**** Data under study
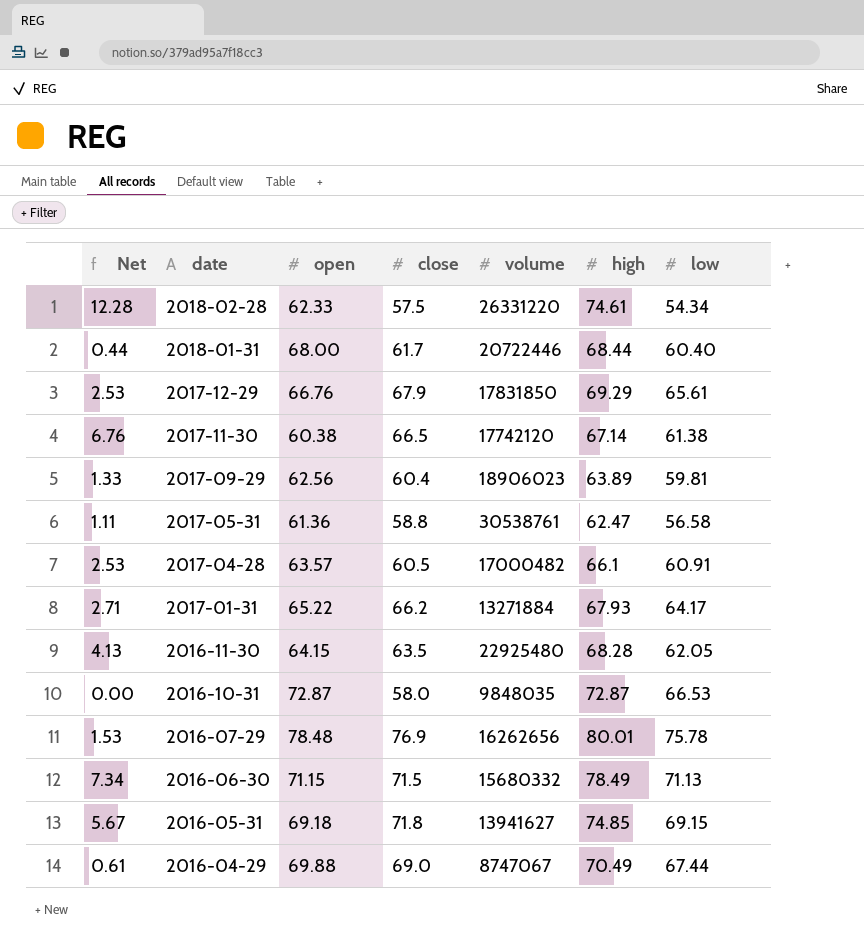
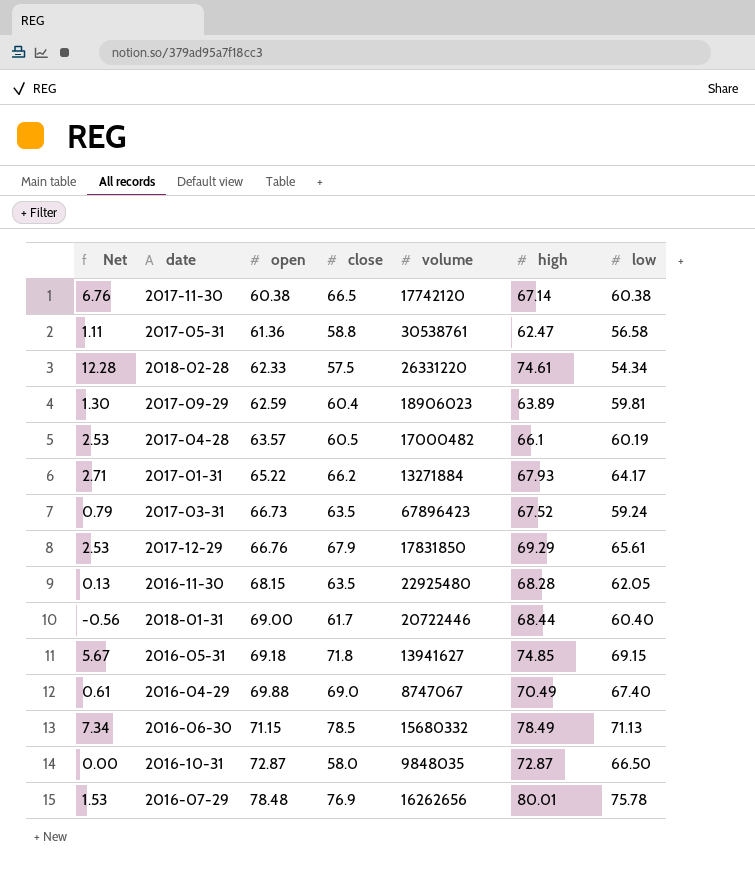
row order: date descending -> open ascending
2017-11-30 | low: 61.38 -> 60.38
2017-09-29 | Net: 1.33 -> 1.30
2017-09-29 | open: 62.56 -> 62.59
2017-04-28 | low: 60.91 -> 60.19
row 2017-03-31: none -> 0.79 | 66.73 | 63.5 | 67896423 | 67.52 | 59.24
2016-11-30 | Net: 4.13 -> 0.13
2016-11-30 | open: 64.15 -> 68.15
2018-01-31 | Net: 0.44 -> -0.56
2018-01-31 | open: 68.00 -> 69.00
2016-04-29 | low: 67.44 -> 67.40
2016-06-30 | close: 71.5 -> 78.5
2016-10-31 | low: 66.53 -> 66.50

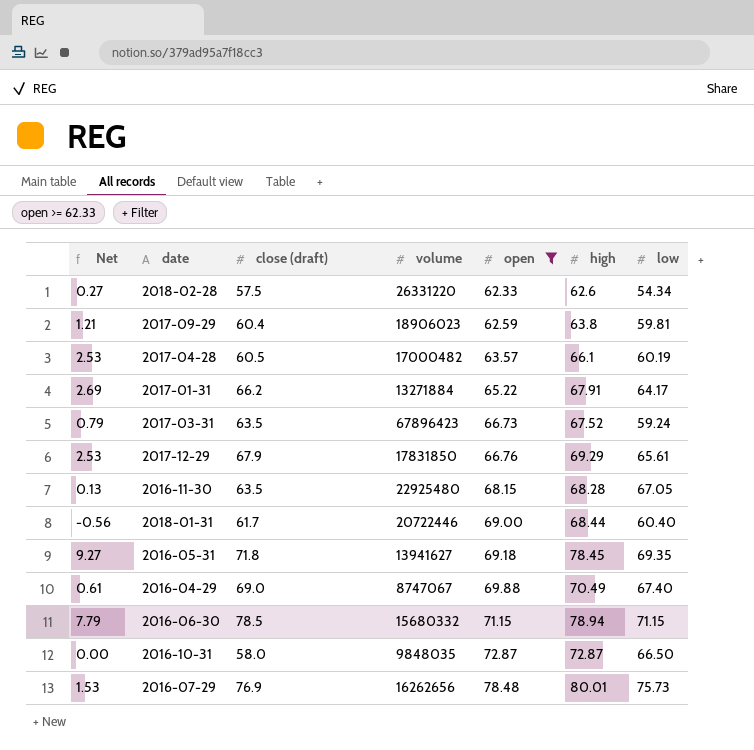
filter: none -> open >= 62.33
column name: close -> close (draft)
column open | position: 3 -> 5
2018-02-28 | Net: 12.28 -> 0.27
2018-02-28 | high: 74.61 -> 62.6
2017-09-29 | Net: 1.30 -> 1.21
2017-09-29 | high: 63.89 -> 63.8
2017-01-31 | Net: 2.71 -> 2.69
2017-01-31 | high: 67.93 -> 67.91
2016-11-30 | low: 62.05 -> 67.05
2016-05-31 | Net: 5.67 -> 9.27
2016-05-31 | high: 74.85 -> 78.45
2016-05-31 | low: 69.15 -> 69.35
2016-06-30 | Net: 7.34 -> 7.79
2016-06-30 | high: 78.49 -> 78.94
2016-06-30 | low: 71.13 -> 71.15
2016-07-29 | low: 75.78 -> 75.73

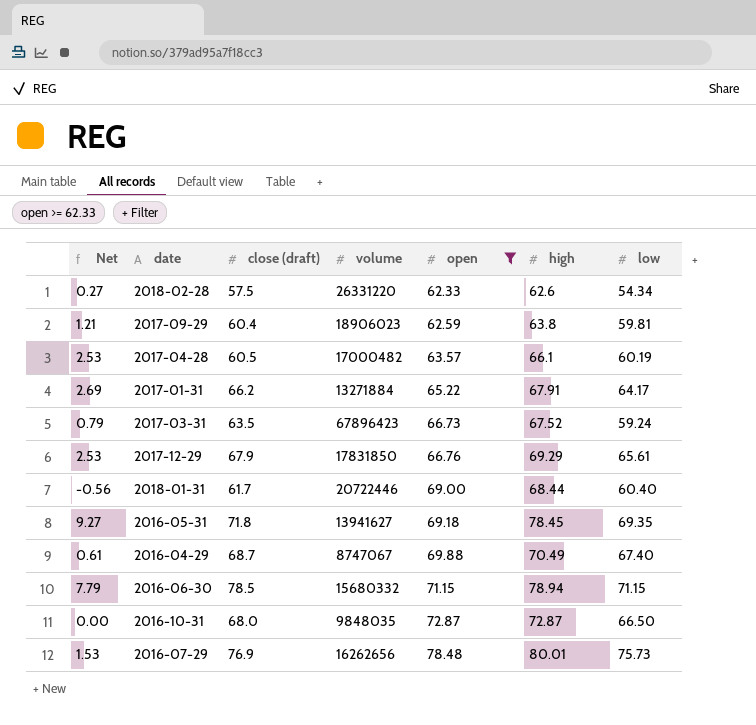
row 2016-11-30: 0.13 | 63.5 | 22925480 | 68.15 | 68.28 | 67.05 -> none
2016-04-29 | close (draft): 69.0 -> 68.7
2016-10-31 | close (draft): 58.0 -> 68.0

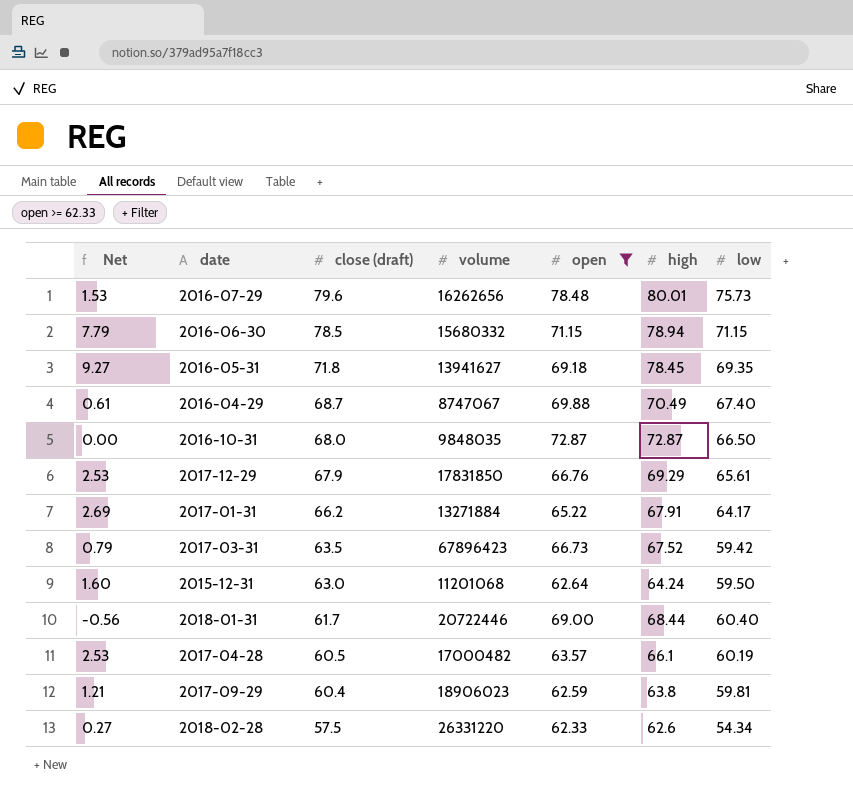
row order: open ascending -> close (draft) descending
2016-07-29 | close (draft): 76.9 -> 79.6
2017-03-31 | low: 59.24 -> 59.42
row 2015-12-31: none -> 1.60 | 63.0 | 11201068 | 62.64 | 64.24 | 59.50

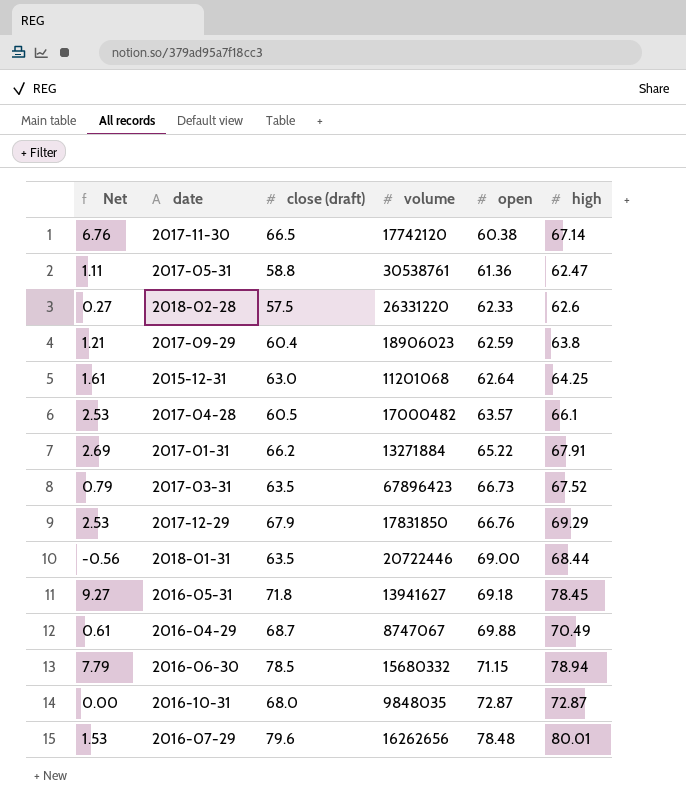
filter: open >= 62.33 -> none
row order: close (draft) descending -> open ascending
column low | position: 7 -> none
2015-12-31 | Net: 1.60 -> 1.61
2015-12-31 | high: 64.24 -> 64.25
2018-01-31 | close (draft): 61.7 -> 63.5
********
Go through the material and report each line that holds the string "none".

row 2017-03-31: none -> 0.79 | 66.73 | 63.5 | 67896423 | 67.52 | 59.24
filter: none -> open >= 62.33
row 2016-11-30: 0.13 | 63.5 | 22925480 | 68.15 | 68.28 | 67.05 -> none
row 2015-12-31: none -> 1.60 | 63.0 | 11201068 | 62.64 | 64.24 | 59.50
filter: open >= 62.33 -> none
column low | position: 7 -> none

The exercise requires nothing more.